Two officers did respond, and surprisingly fast considering how far Heartskeep was from town. The officers kept them waiting in the kitchen while they searched through the house.
“Front door’s unlocked,” the spokesman said. “He probably went out that way, but the doors to your attic and basement are locked. You folks have the key?”
Mrs. Norwhich shook her head. “My passkey doesn’t work on those doors.”
“No one could have used those doors. Grandpa always kept them locked. You need an old-fashioned skeleton key to open them,” Leigh told them.
“We can break down the doors if you want,” the officer told them.
“No. You’re probably right. He must have gone out the front door.”
Gavin tended to agree, and Mrs. Norwhich nodded fervent agreement.
“What’s in the basement?” the second officer asked.
“The furnace,” Leigh told him. “It’s the only thing down there. And Grandpa used the attic for storage. It’s full of old furniture and that sort of thing.”
“All right then, do you want to have a look around the house to see if anything’s missing?”
“I’m not sure I’d know.

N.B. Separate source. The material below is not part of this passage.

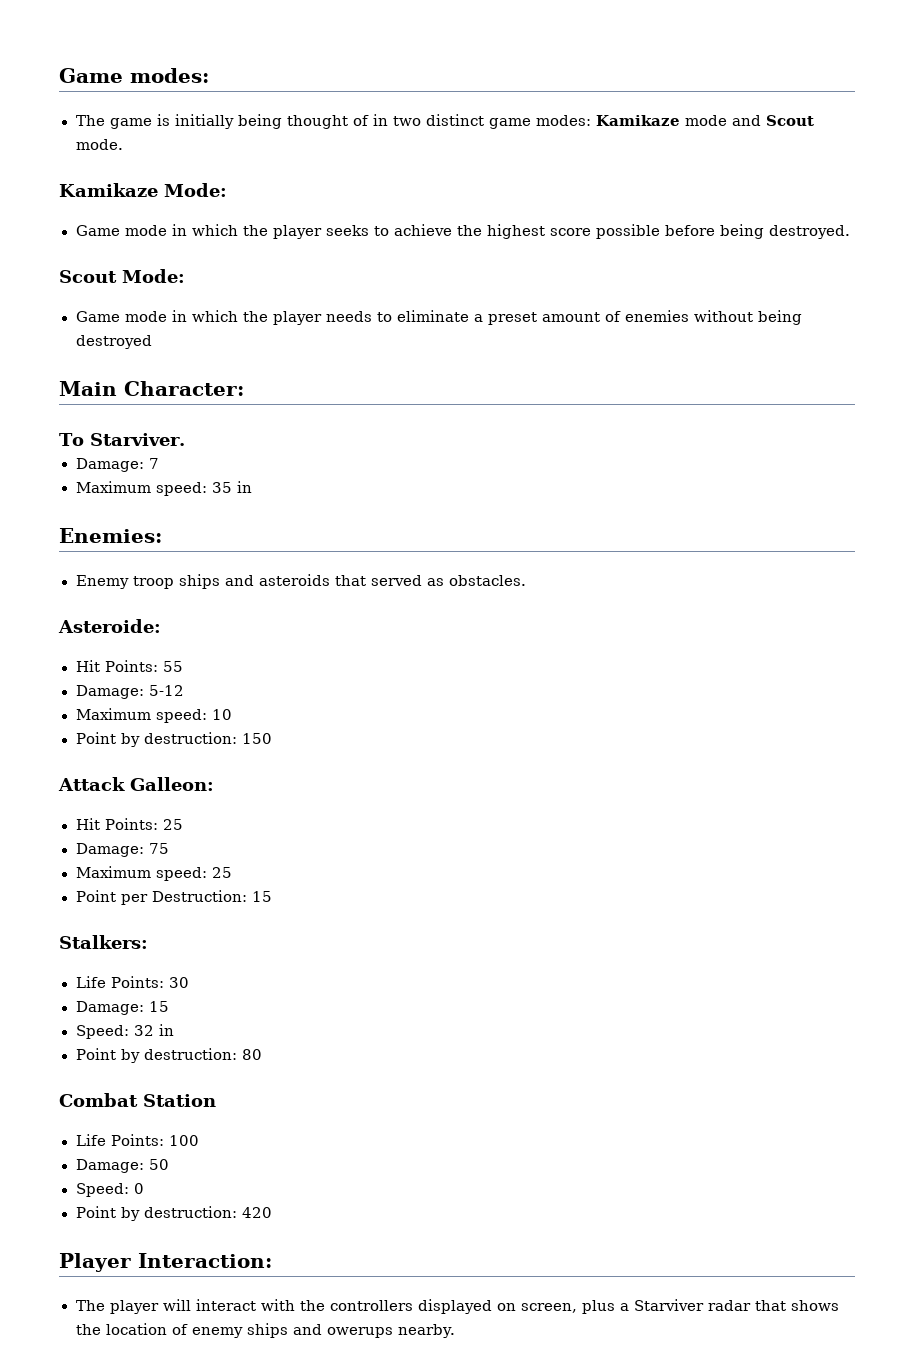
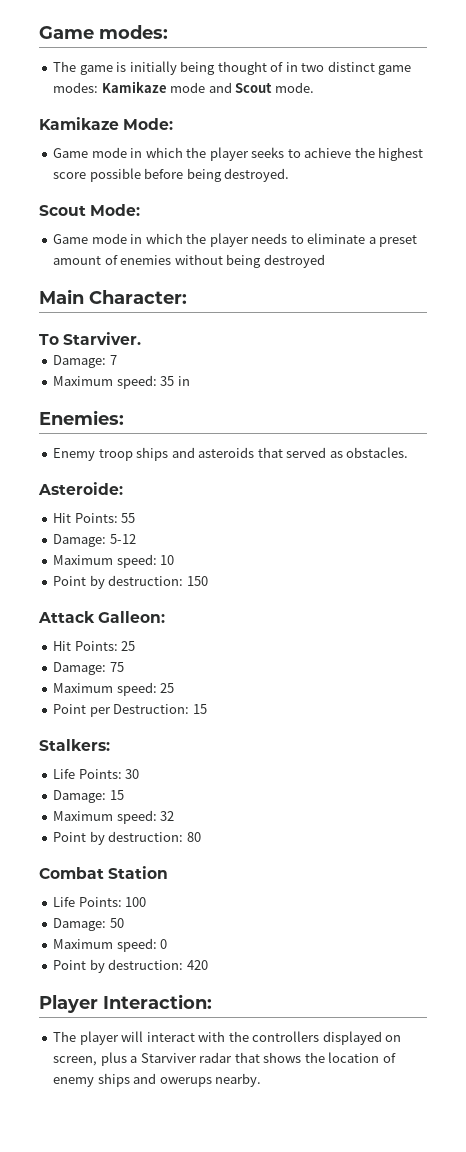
[75,1025,129,1039] Speed: -> [53,810,157,824] Maximum speed:
[158,1024,174,1036] in -> (175, 816) none
[75,1183,129,1197] Speed: -> [53,938,157,952] Maximum speed:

I haven’t actually lived here for several years,” Leigh told him.
“Don’t look at me,” Mrs. Norwhich protested when they turned to her. “I only do the cooking and the laundry. I tend to this area of the house. The missus hired someone else to clean the rest.”
Since neither Leigh nor Mrs. Norwhich knew the contents of the house well enough to ascertain if anything had been taken, the officers claimed there wasn’t much they could do except file a report. Frustrated, Gavin listened to their advice about getting the alarm system reactivated. He made a mental note to see that the job was given priority in the morning.